Assistant Professor Diako Ebrahimi, Ph.D., and his team are conducting a comprehensive analysis of genetic variations in both humans and HIV to uncover the molecular mechanisms driving disparities in HIV disease outcomes. His team has analyzed data from over 2,500 diverse human donors to identify genomic and transcriptomic variations in a family of human DNA-editing enzymes, known as APOBEC3, which contribute to a significant number of mutations in HIV DNA. Simultaneously, they have employed advanced analytical techniques to map the mutational profiles of over 37,000 HIV genomes from people living with HIV. They will systematically test key mutation combinations in the lab to identify how specific interactions enable some individuals to control HIV without the need for medications, while others develop drug resistance. This research aims to provide key molecular insights to help develop targeted therapies tailored to the genetic makeup of both the donor and the virus to which they are exposed.

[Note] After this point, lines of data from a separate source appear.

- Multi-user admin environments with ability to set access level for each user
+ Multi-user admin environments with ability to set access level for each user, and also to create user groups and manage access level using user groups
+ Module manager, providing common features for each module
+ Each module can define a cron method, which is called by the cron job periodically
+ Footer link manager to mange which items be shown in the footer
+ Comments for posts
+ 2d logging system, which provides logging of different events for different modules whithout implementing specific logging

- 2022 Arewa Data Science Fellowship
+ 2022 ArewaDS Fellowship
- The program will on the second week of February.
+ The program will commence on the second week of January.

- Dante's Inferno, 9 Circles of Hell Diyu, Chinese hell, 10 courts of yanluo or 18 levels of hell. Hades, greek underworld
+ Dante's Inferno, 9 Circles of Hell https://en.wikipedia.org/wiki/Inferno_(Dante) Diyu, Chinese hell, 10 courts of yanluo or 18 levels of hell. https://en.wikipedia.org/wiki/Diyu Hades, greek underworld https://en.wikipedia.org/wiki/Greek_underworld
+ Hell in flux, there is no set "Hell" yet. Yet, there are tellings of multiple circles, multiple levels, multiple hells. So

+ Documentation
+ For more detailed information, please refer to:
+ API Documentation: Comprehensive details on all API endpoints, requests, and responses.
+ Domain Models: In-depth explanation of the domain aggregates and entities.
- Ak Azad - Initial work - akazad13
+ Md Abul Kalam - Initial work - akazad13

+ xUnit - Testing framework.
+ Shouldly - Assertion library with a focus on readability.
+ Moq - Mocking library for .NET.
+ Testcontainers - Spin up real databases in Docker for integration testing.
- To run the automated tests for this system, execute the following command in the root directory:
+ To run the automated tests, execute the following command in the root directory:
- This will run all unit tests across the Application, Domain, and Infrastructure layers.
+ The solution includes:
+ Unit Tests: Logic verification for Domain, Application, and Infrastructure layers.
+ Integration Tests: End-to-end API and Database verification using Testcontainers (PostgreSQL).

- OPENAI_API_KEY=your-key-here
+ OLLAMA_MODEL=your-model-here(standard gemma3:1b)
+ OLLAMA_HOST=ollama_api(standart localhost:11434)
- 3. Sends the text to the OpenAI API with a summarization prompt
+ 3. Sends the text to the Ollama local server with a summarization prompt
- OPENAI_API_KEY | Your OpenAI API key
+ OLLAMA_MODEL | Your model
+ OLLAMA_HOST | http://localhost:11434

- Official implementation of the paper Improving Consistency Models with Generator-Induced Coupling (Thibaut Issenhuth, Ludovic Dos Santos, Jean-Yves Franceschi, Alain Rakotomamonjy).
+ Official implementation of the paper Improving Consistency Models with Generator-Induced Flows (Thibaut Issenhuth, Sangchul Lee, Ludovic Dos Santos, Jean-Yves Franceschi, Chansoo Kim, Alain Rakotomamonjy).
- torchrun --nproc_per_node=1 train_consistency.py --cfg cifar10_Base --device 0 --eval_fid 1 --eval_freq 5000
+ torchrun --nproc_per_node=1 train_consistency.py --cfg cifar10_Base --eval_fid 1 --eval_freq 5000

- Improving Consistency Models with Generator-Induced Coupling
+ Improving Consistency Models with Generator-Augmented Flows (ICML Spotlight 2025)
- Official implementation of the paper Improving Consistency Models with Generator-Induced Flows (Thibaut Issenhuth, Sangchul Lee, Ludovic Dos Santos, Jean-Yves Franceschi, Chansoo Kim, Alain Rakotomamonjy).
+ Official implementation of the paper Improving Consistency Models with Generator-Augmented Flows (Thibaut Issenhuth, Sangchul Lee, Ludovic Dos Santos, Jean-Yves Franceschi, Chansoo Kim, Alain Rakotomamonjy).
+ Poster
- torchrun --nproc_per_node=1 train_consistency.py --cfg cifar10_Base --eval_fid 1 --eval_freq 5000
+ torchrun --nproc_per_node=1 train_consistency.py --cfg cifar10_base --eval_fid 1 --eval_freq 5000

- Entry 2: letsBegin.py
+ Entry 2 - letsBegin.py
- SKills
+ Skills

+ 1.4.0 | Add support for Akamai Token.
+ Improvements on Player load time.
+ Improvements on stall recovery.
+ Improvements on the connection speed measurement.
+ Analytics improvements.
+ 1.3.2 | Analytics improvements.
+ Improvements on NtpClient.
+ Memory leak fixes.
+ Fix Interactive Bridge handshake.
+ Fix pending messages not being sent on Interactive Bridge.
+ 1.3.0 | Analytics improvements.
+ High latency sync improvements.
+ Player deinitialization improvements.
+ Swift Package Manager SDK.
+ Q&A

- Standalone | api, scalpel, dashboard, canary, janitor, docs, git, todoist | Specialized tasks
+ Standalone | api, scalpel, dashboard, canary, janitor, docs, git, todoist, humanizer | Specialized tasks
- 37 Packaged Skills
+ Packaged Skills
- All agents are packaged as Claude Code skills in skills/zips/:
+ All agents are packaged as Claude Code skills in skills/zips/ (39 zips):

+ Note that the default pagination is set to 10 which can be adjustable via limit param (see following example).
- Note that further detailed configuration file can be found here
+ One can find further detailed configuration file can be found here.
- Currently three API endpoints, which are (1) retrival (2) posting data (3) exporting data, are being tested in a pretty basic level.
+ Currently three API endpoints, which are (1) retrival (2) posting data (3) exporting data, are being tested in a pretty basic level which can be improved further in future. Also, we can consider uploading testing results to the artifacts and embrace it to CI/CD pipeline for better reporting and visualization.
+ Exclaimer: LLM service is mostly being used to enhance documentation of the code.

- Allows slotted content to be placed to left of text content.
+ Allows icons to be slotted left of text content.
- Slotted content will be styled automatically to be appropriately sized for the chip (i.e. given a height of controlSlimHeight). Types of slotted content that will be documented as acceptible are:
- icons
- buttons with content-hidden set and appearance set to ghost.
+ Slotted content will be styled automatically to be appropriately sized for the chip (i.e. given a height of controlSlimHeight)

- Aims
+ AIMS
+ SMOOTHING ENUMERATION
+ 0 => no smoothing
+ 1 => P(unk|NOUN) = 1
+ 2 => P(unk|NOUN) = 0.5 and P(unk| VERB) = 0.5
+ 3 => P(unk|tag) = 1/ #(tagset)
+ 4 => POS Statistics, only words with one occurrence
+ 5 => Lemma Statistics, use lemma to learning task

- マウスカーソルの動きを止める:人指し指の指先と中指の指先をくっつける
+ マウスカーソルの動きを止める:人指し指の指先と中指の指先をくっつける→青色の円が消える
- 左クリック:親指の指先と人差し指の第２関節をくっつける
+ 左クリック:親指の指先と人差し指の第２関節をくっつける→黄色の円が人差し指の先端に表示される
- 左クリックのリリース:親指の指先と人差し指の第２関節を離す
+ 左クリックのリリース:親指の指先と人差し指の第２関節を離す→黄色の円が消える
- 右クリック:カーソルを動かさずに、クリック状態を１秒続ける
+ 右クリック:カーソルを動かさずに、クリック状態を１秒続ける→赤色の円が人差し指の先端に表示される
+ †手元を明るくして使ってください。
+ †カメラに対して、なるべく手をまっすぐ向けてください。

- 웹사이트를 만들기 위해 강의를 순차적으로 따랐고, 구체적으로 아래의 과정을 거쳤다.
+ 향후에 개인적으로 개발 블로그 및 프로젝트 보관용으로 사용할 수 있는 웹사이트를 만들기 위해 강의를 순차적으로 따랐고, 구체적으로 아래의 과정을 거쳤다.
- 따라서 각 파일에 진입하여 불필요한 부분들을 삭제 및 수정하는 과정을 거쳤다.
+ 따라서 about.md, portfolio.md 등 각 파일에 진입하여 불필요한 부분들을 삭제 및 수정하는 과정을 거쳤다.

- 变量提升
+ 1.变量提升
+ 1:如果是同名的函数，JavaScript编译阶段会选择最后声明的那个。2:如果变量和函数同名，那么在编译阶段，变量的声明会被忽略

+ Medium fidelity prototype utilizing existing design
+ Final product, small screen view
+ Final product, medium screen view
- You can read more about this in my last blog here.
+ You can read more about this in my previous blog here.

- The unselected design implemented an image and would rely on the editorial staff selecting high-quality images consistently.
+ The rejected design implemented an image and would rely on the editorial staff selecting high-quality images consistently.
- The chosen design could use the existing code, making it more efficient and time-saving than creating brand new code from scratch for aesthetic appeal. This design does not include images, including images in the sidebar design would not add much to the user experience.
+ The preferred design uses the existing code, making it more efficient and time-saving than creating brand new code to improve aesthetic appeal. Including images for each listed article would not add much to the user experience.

Associate Professor Shouxiong Huang, Ph.D., will seek to identify small molecules called metabolites that could be leveraged to fight infection and cancer. Specifically, he and his team are searching for bacterial and human metabolites that can activate an unusual group of T cells to help fight tuberculosis and cancer. Typical T cells take weeks to activate as part of the body’s adaptive immune system, but these unusual T cells, called mucosal-associated invariant T (MAIT) cells, rapidly respond to infection. The key is to find which metabolites can trigger a MAIT response against TB infection and cancer cells. Dr. Huang will use advanced liquid chromatography mass spectrometry techniques to isolate metabolites and then test them in a high throughput manner to trigger effective MAIT cell responses. The work on cancer is also supported by a pilot grant from the Cancer Prevention and Research Institute of Texas.

Some of the above studies will involve the Southwest National Primate Research Center, which is supported by the Office of the Director, National Institutes of Health under award number P51OD011133.